** Records provided follows **

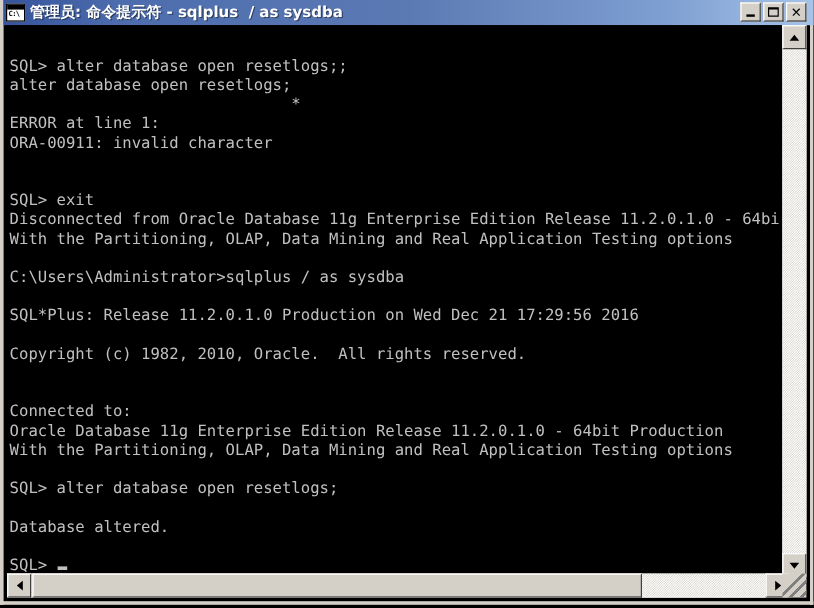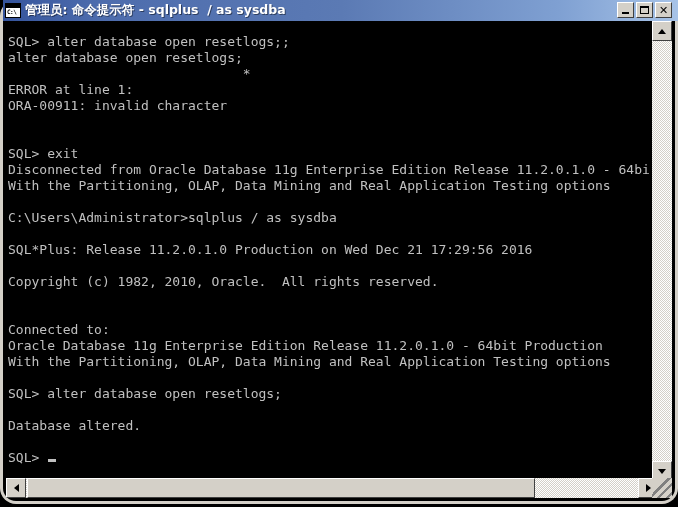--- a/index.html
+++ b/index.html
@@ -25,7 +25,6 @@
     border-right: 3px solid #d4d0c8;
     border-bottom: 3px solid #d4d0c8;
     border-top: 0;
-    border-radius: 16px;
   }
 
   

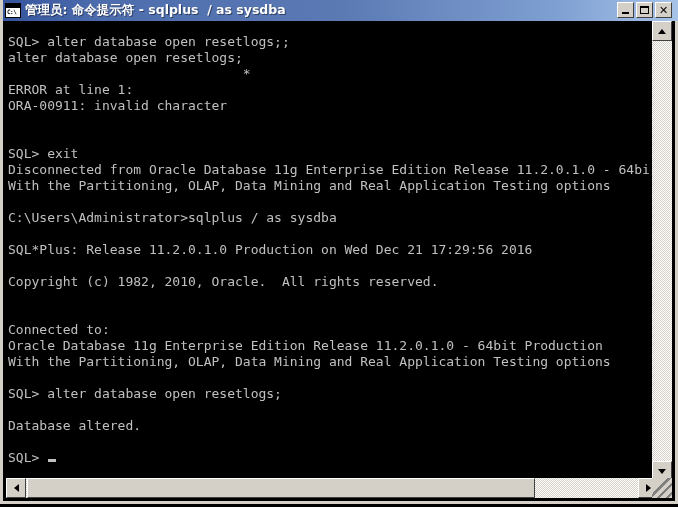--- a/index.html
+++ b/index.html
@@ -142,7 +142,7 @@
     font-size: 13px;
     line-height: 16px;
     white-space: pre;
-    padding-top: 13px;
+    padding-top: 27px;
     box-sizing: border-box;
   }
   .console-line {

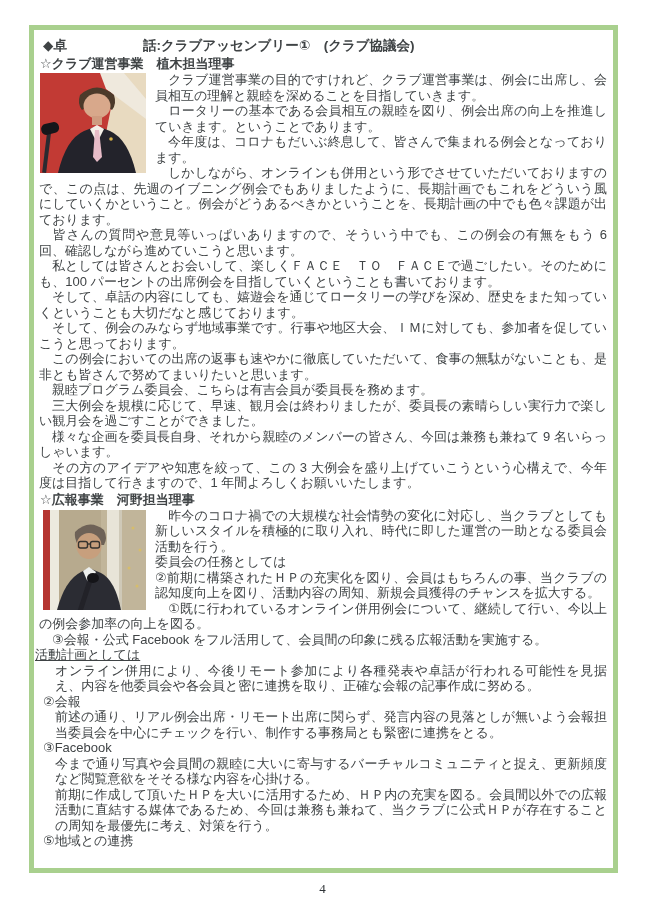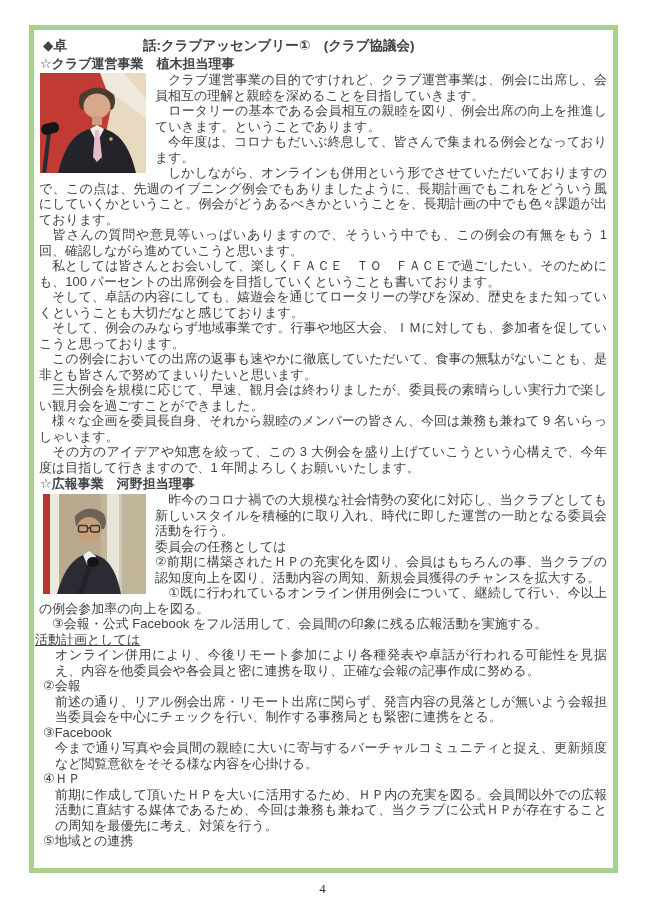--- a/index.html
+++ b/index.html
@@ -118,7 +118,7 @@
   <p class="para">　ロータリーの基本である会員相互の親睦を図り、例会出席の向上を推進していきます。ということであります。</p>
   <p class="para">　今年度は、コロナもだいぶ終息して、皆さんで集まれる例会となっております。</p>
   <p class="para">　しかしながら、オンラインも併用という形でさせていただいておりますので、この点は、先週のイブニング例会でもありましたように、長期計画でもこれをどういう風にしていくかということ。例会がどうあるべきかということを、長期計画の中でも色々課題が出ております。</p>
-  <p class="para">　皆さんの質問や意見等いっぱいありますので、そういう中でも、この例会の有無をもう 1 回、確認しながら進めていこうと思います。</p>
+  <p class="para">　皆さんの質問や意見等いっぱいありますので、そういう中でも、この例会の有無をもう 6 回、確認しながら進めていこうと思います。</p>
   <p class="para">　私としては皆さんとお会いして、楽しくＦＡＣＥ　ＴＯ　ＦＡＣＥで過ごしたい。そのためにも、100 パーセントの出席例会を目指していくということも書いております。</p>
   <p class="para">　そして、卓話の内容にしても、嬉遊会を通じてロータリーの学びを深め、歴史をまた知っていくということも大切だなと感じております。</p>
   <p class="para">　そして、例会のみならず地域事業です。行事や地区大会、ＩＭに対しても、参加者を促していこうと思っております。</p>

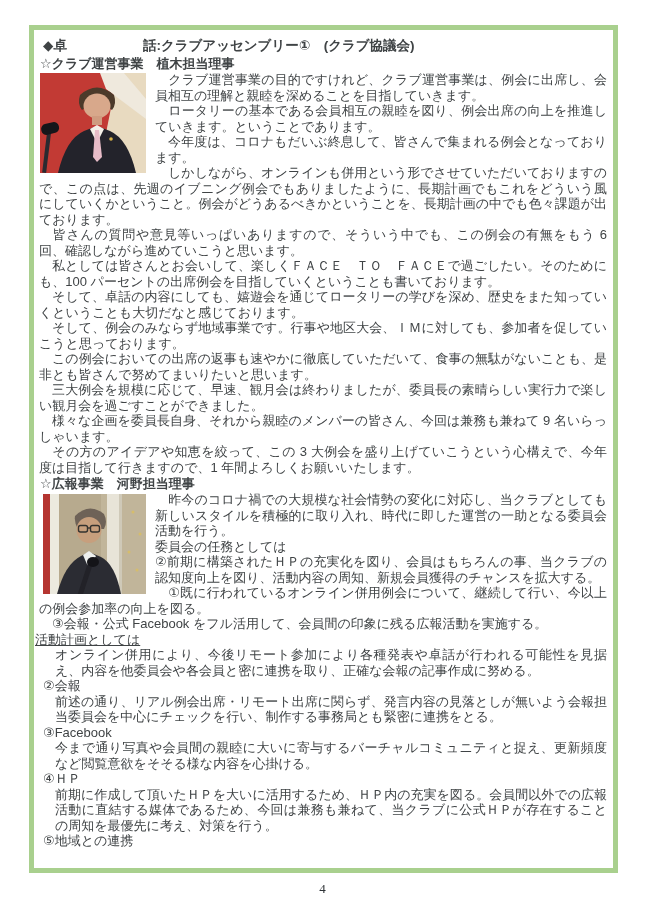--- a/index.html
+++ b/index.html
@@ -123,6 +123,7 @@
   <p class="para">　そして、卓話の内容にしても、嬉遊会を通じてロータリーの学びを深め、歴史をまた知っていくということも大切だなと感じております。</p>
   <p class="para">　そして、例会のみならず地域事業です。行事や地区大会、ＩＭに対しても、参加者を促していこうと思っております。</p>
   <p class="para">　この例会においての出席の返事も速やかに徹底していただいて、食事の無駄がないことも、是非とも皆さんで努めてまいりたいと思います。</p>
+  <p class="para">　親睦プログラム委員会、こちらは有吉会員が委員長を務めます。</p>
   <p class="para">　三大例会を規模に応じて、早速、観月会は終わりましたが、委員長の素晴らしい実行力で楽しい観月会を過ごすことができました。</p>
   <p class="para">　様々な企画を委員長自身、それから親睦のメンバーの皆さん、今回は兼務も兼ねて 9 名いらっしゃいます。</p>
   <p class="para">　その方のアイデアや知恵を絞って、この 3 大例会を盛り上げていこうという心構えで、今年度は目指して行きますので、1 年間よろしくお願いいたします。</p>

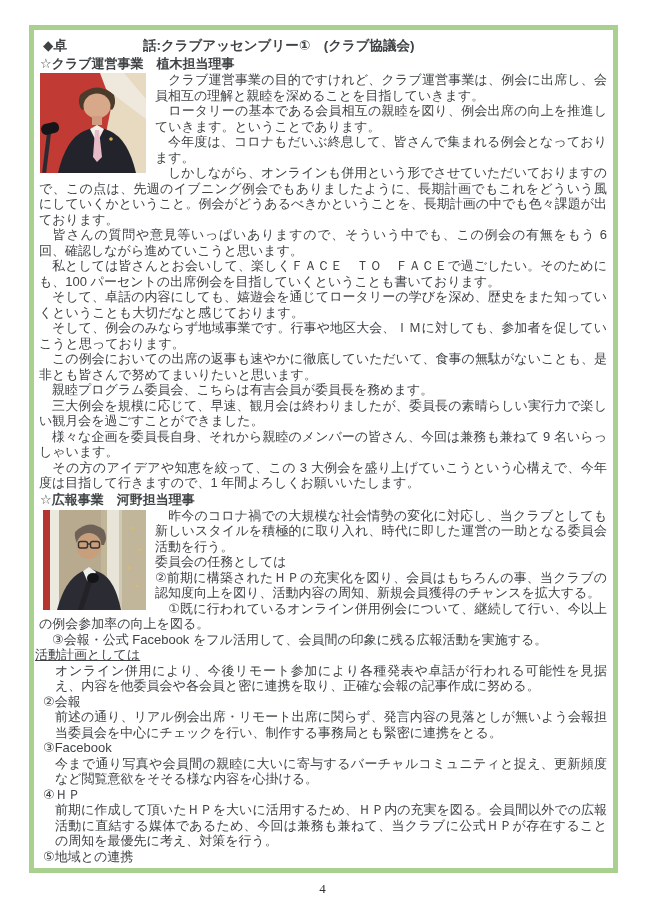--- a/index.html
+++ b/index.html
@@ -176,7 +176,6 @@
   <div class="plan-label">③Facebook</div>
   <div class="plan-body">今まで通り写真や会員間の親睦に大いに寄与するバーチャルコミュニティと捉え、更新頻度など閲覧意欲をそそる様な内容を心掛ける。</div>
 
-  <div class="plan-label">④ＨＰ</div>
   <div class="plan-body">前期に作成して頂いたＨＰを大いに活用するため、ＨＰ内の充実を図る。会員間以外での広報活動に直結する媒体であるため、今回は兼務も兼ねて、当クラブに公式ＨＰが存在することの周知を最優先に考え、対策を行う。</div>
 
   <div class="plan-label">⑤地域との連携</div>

** End of Records provided **

Every line of the material must be returned exactly; leave the images out.

--- a/index.html
+++ b/index.html
@@ -25,7 +25,6 @@
     border-right: 3px solid #d4d0c8;
     border-bottom: 3px solid #d4d0c8;
     border-top: 0;
-    border-radius: 16px;
   }
 
   

--- a/index.html
+++ b/index.html
@@ -142,7 +142,7 @@
     font-size: 13px;
     line-height: 16px;
     white-space: pre;
-    padding-top: 13px;
+    padding-top: 27px;
     box-sizing: border-box;
   }
   .console-line {

--- a/index.html
+++ b/index.html
@@ -118,7 +118,7 @@
   <p class="para">　ロータリーの基本である会員相互の親睦を図り、例会出席の向上を推進していきます。ということであります。</p>
   <p class="para">　今年度は、コロナもだいぶ終息して、皆さんで集まれる例会となっております。</p>
   <p class="para">　しかしながら、オンラインも併用という形でさせていただいておりますので、この点は、先週のイブニング例会でもありましたように、長期計画でもこれをどういう風にしていくかということ。例会がどうあるべきかということを、長期計画の中でも色々課題が出ております。</p>
-  <p class="para">　皆さんの質問や意見等いっぱいありますので、そういう中でも、この例会の有無をもう 1 回、確認しながら進めていこうと思います。</p>
+  <p class="para">　皆さんの質問や意見等いっぱいありますので、そういう中でも、この例会の有無をもう 6 回、確認しながら進めていこうと思います。</p>
   <p class="para">　私としては皆さんとお会いして、楽しくＦＡＣＥ　ＴＯ　ＦＡＣＥで過ごしたい。そのためにも、100 パーセントの出席例会を目指していくということも書いております。</p>
   <p class="para">　そして、卓話の内容にしても、嬉遊会を通じてロータリーの学びを深め、歴史をまた知っていくということも大切だなと感じております。</p>
   <p class="para">　そして、例会のみならず地域事業です。行事や地区大会、ＩＭに対しても、参加者を促していこうと思っております。</p>

--- a/index.html
+++ b/index.html
@@ -123,6 +123,7 @@
   <p class="para">　そして、卓話の内容にしても、嬉遊会を通じてロータリーの学びを深め、歴史をまた知っていくということも大切だなと感じております。</p>
   <p class="para">　そして、例会のみならず地域事業です。行事や地区大会、ＩＭに対しても、参加者を促していこうと思っております。</p>
   <p class="para">　この例会においての出席の返事も速やかに徹底していただいて、食事の無駄がないことも、是非とも皆さんで努めてまいりたいと思います。</p>
+  <p class="para">　親睦プログラム委員会、こちらは有吉会員が委員長を務めます。</p>
   <p class="para">　三大例会を規模に応じて、早速、観月会は終わりましたが、委員長の素晴らしい実行力で楽しい観月会を過ごすことができました。</p>
   <p class="para">　様々な企画を委員長自身、それから親睦のメンバーの皆さん、今回は兼務も兼ねて 9 名いらっしゃいます。</p>
   <p class="para">　その方のアイデアや知恵を絞って、この 3 大例会を盛り上げていこうという心構えで、今年度は目指して行きますので、1 年間よろしくお願いいたします。</p>

--- a/index.html
+++ b/index.html
@@ -176,7 +176,6 @@
   <div class="plan-label">③Facebook</div>
   <div class="plan-body">今まで通り写真や会員間の親睦に大いに寄与するバーチャルコミュニティと捉え、更新頻度など閲覧意欲をそそる様な内容を心掛ける。</div>
 
-  <div class="plan-label">④ＨＰ</div>
   <div class="plan-body">前期に作成して頂いたＨＰを大いに活用するため、ＨＰ内の充実を図る。会員間以外での広報活動に直結する媒体であるため、今回は兼務も兼ねて、当クラブに公式ＨＰが存在することの周知を最優先に考え、対策を行う。</div>
 
   <div class="plan-label">⑤地域との連携</div>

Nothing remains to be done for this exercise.